In addition, we evaluated the relationship between CEUS derivatives in the renal cortex and disease severity, finding that a slow flow rate was associated with a high blood lactate level. These results correspond to the data shown in previous reports [18,37]; however, the results should be cautiously interpreted because of the time elapsed between severity assessment and CEUS examination. The median time from RRT commencement to CEUS implementation was 12 days (8–20 days), and the differences among S-AKI group individuals could have affected the outcomes. Although a substantial duration of sepsis treatment could restore a dispersion of flow [38], sites of infection might also influence microcirculatory blood flow resulting from inflammatory mediator-induced vasoconstriction and vasodilation, especially in individuals with urinary tract infections. Harrois et al. [18] estimated renal cortical perfusion using CEUS with a continuous contrast infusion method in which a remarkable delay in the mean transit time was observed in the presence of septic shock or AKI. Another study performed by Yoon et al. [37] evaluated the usefulness of CEUS in patients with AKI and showed that prolonged cortical rise time was related to the advanced stage of AKI, and delays in mean transit time and rise time predicted the requirement of RRT implementation.

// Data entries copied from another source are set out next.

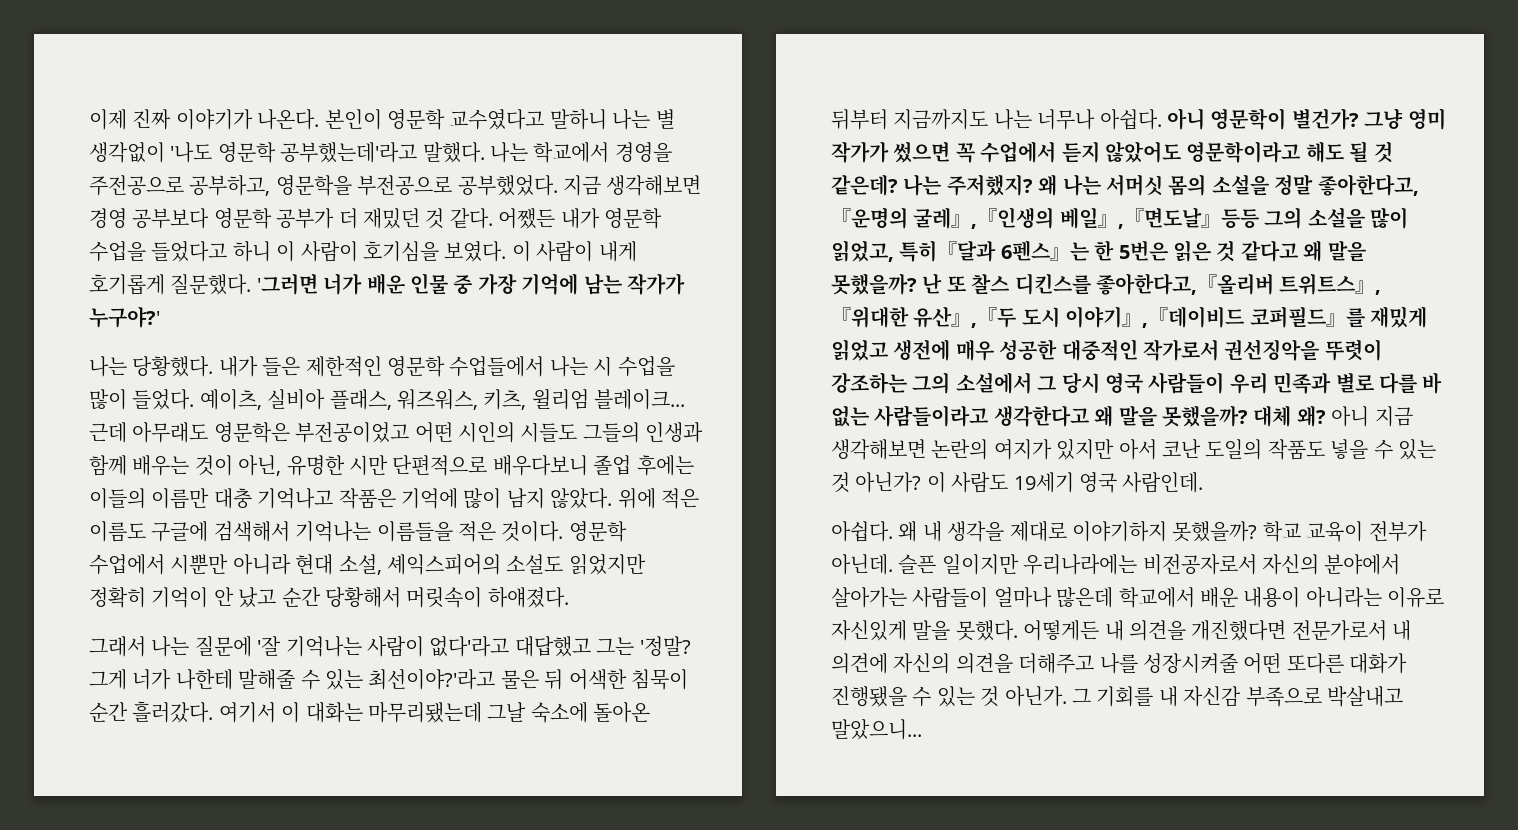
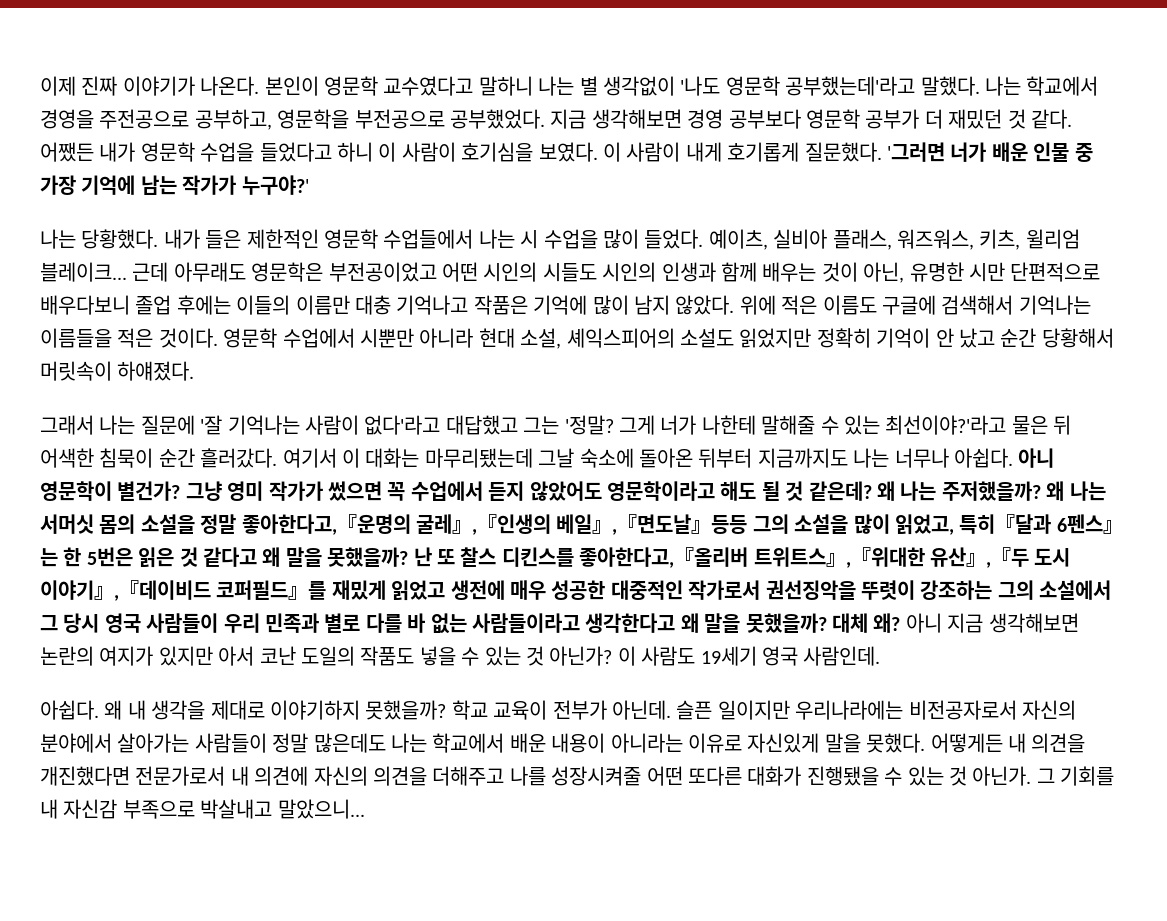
[582,422,640,443] 그들의 -> [602,262,657,282] 시인의
[903,174,1033,196] 나는 주저했지? -> [876,481,1041,501] 왜 나는 주저했을까?
[993,587,1114,608] 얼마나 많은데 -> [272,733,427,753] 정말 많은데도 나는

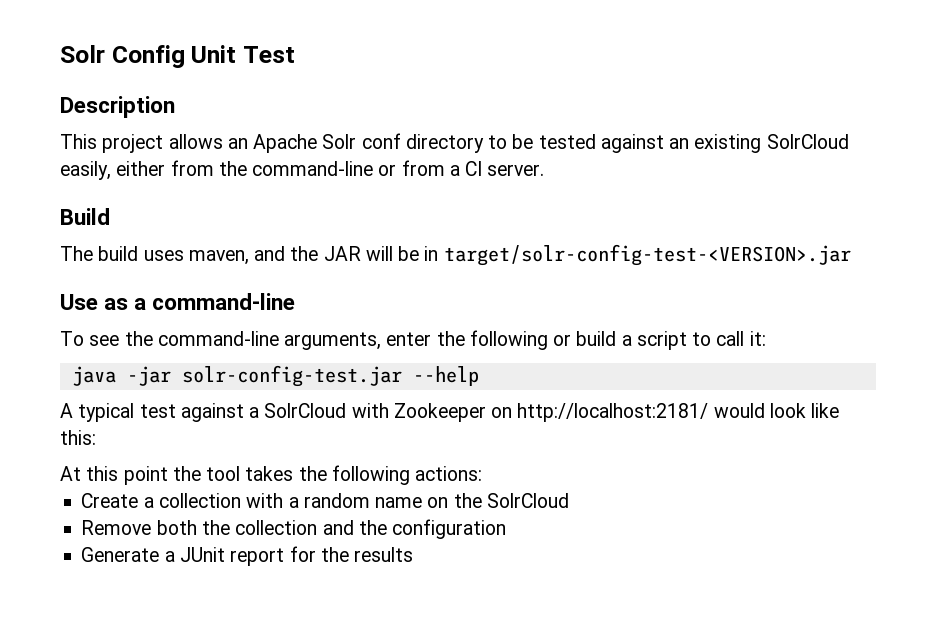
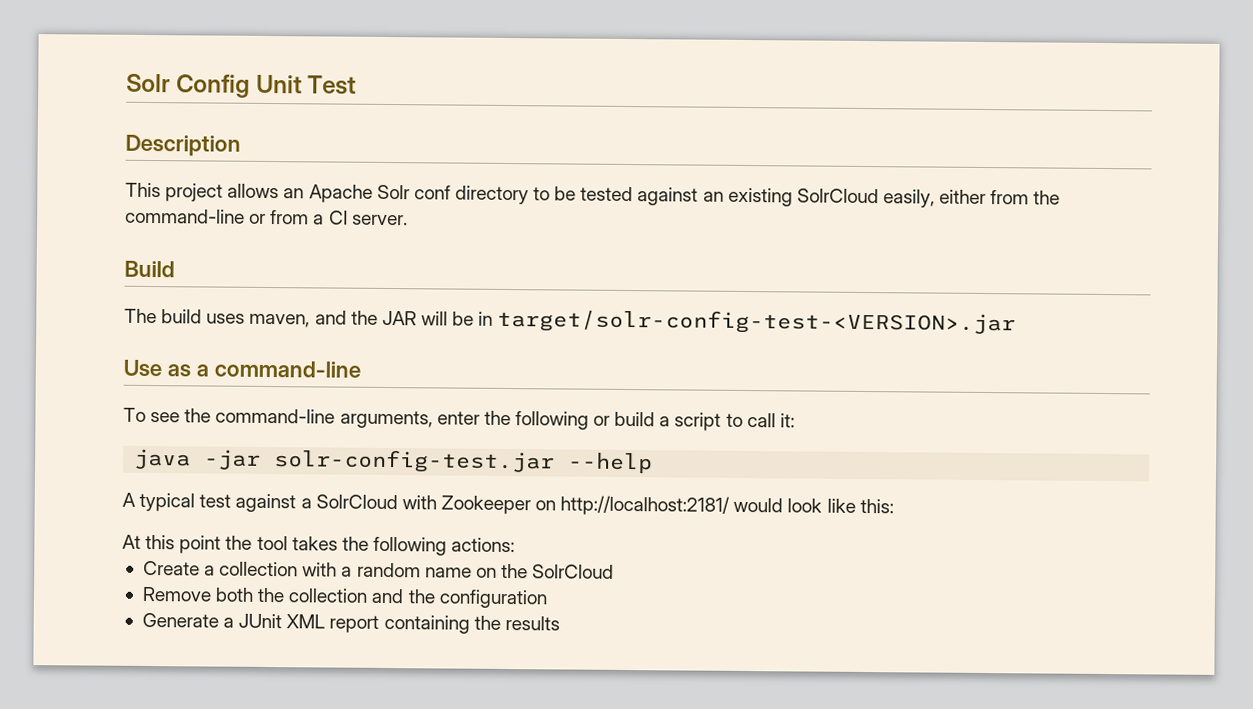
[230,546,316,566] report for -> [286,614,470,634] XML report containing

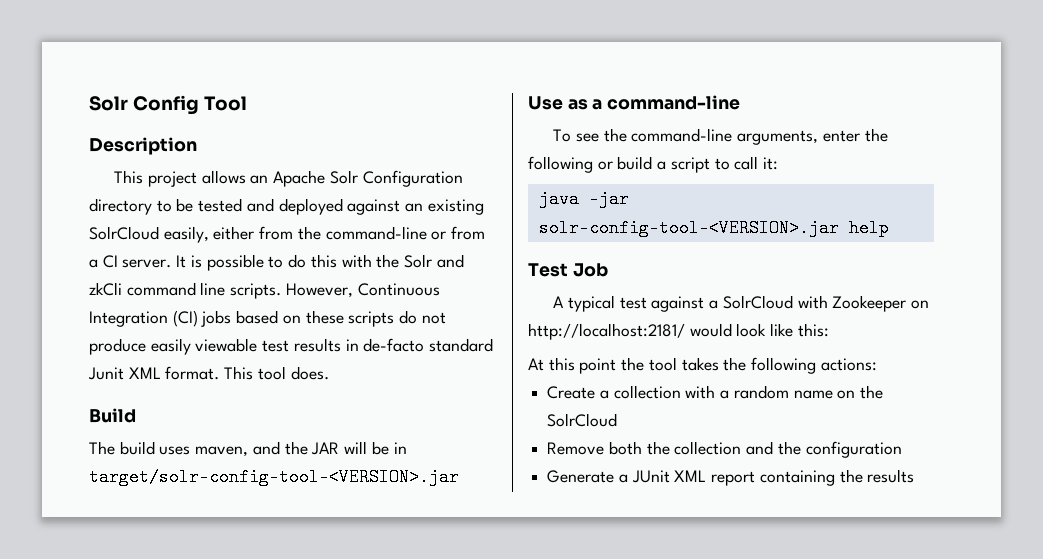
[255,74,357,95] Unit Test -> [203,96,247,111] Tool
[413,185,451,200] conf -> [362,170,463,187] Configuration
(634, 194) none -> [246,198,343,215] and deployed
(408, 220) none -> [176,254,464,271] [89,282,440,299] [89,310,446,327] [89,338,494,355] [88,366,329,380] It is possible to do this with the Solr and zkCli command line scripts. However, Continuous Integration (CI) jobs based on these scripts do not produce easily viewable test results in de-facto standard Junit XML format. This tool does.
[497,308,1017,336] target/solr-config-test-<VERSION>.jar -> [89,468,459,486] target/solr-config-tool-<VERSION>.jar
[274,449,654,474] solr-config-test.jar --help -> [538,219,889,237] [528,263,608,277] solr-config-tool-<VERSION>.jar help // Test Job

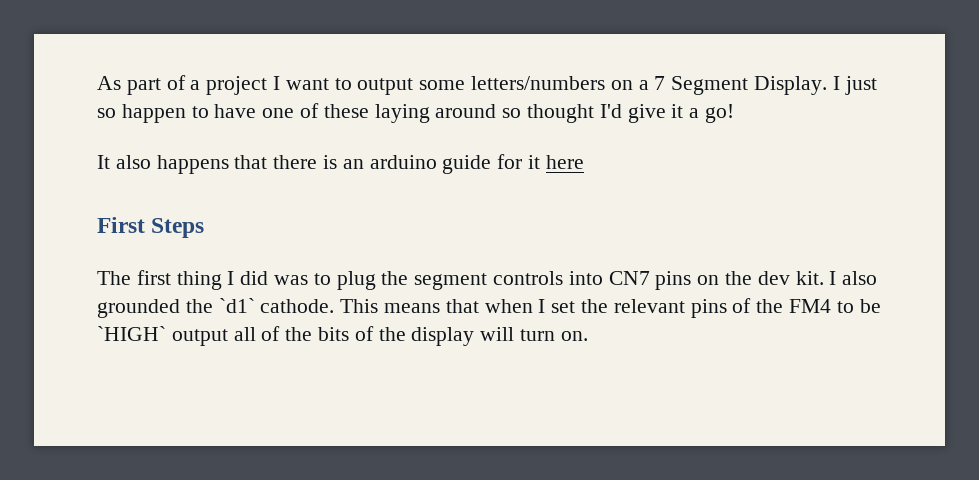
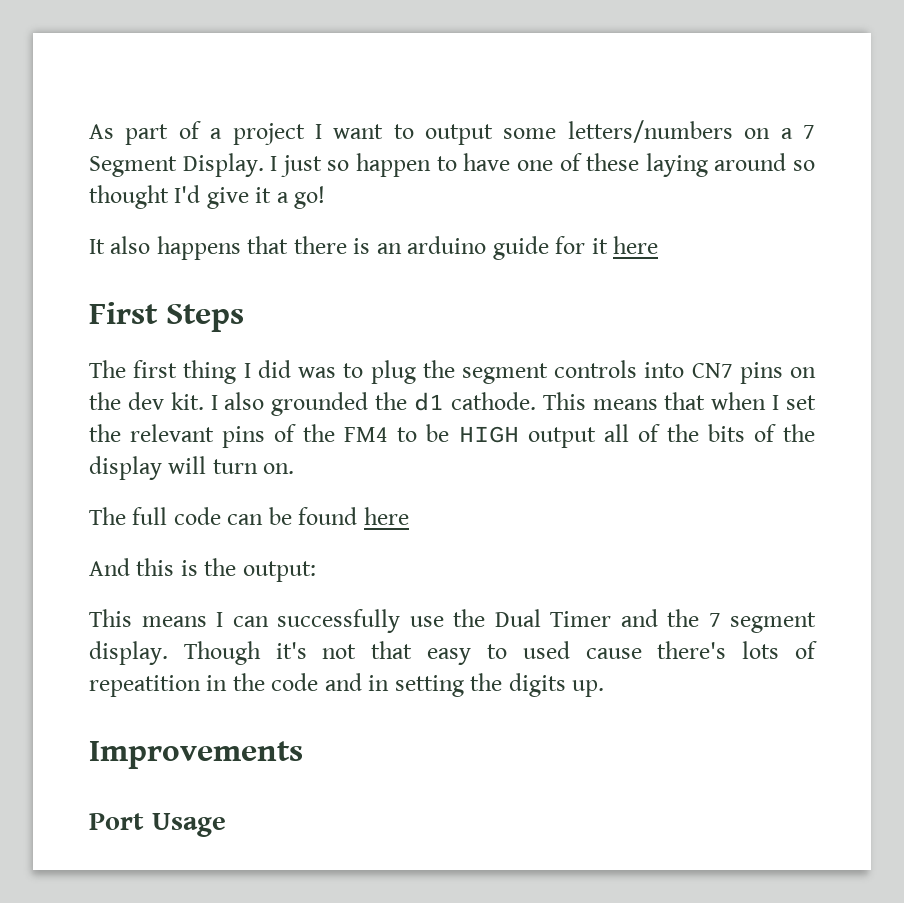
[218,298,255,313] `d1` -> [414,392,444,411] d1
[97,326,166,341] `HIGH` -> [458,426,519,443] HIGH
(588, 336) none -> [89,507,409,525] [89,558,316,582] [89,609,816,633] [89,641,817,665] [89,673,605,697] [89,741,303,769] [89,813,226,837] // The full code can be found here // And this is the output: // This means I can successfully use the Dual Timer and the 7 segment display. Though it's not that easy to used cause there's lots of repeatition in the code and in setting the digits up. // Improvements // Port Usage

In summary, microvascular flow velocity estimated using CEUS appears to be related to the development of organ dysfunction and disease severity.
This study aimed to identify whether the assessment of microcirculatory alterations in the renal cortex can be utilized to predict renal recovery in patients with S-AKI requiring RRT. Our results revealed that high values of peak enhancement, wash-in AUC, wash-in perfusion index, and wash-out AUC are associated with an increased probability of renal recovery in such cases. In addition, these parameters also seemed to be related to urine output and duration of RRT. Of the CEUS derivatives, microvascular blood volume, which is estimated by the peak microbubble signal or AUC, is considered to more accurately reflect the extraction rate of oxygen and nutrients to target tissues [39]. The study by Yoon et al. [37] also evaluated recovery from AKI with varying degrees of renal dysfunction as well as with different etiologies, and the authors showed that cortical wash-in rate and medullary peak enhancement predicted AKI recovery. In this context, impaired cortical microcirculation presenting as a decrease in microvascular blood volume may imply an increased risk of progression to CKD and end-stage renal disease following an episode of S-AKI requiring RRT, which can imply microvascular rarefaction. Microvascular rarefaction is one of the main features of kidney aging and can contribute to impaired recovery following AKI, leading to progression to CKD as well as end-stage renal disease [40]. Because of the absence of baseline renal function, we could not distinguish whether reduced microcirculatory perfusion was the consequence of severe injury from sepsis or was owing to the limited reserve due to previous advanced CKD. Microvascular blood volume can decline as the stage of CKD progresses; thus, further studies with serial monitoring of microvascular perfusion are needed to differentiate maladaptive repair after S-AKI from underlying CKD. Nevertheless, this study showed that CEUS-assessed cortical microcirculatory impairment was associated with a reduced chance of discontinuing dialysis after an episode of S-AKI requiring RRT.
This study has certain limitations. First, this was a single-center study with a small sample size, which could have limited the power of the results and ignored some intergroup differences. However, given that the technology to evaluate microcirculation is still emergent, the sample size cannot be considered small; and this study recruited a significant number of participants who had homogenous characteristics, especially with respect to the severity and etiology of AKI. Second, this study was not a controlled trial; selection bias may have occurred and confounders may have been overlooked. We only used multivariate analysis with adjustments for age, sex, comorbidities, and disease severity. The varying durations of time elapsed between S-AKI occurrence and CEUS performance might also have been a confounder. Third, the absence of baseline renal function could limit interpretation as the causality of reduction in microvascular parameters (i.e., consequence of S-AKI or existence of CKD) could not be clarified. However, this study proposes that the evaluation of microvascular perfusion can also be useful in managing patients whose baseline renal function is unknown, which is a frequently encountered situation in clinical practice. Last, if this study recruited serial data of CEUS derivatives and biomarkers reflecting damage severity, a better understanding of the pathophysiological mechanisms of the transition from S-AKI to CKD may have resulted.
In conclusion, this study attempted to identify the clinical utility of renal cortical microcirculatory parameters assessed using CEUS to estimate outcomes in patients who underwent acute RRT due to S-AKI. The reduction in microvascular flow velocity seems to be related to the occurrence of S-AKI and disease severity. In contrast, CEUS-derived microvascular blood volume seems to be associated with the probability of renal recovery following S-AKI and duration of RRT. The utility of evaluating microcirculation using renal CEUS should be comprehensively validated in further studies. Accurate assessment of microvascular perfusion will help guide therapeutic strategies in managing patients afflicted with or at risk of S-AKI.


Conflicts of interest

All authors have no conflicts of interest to declare.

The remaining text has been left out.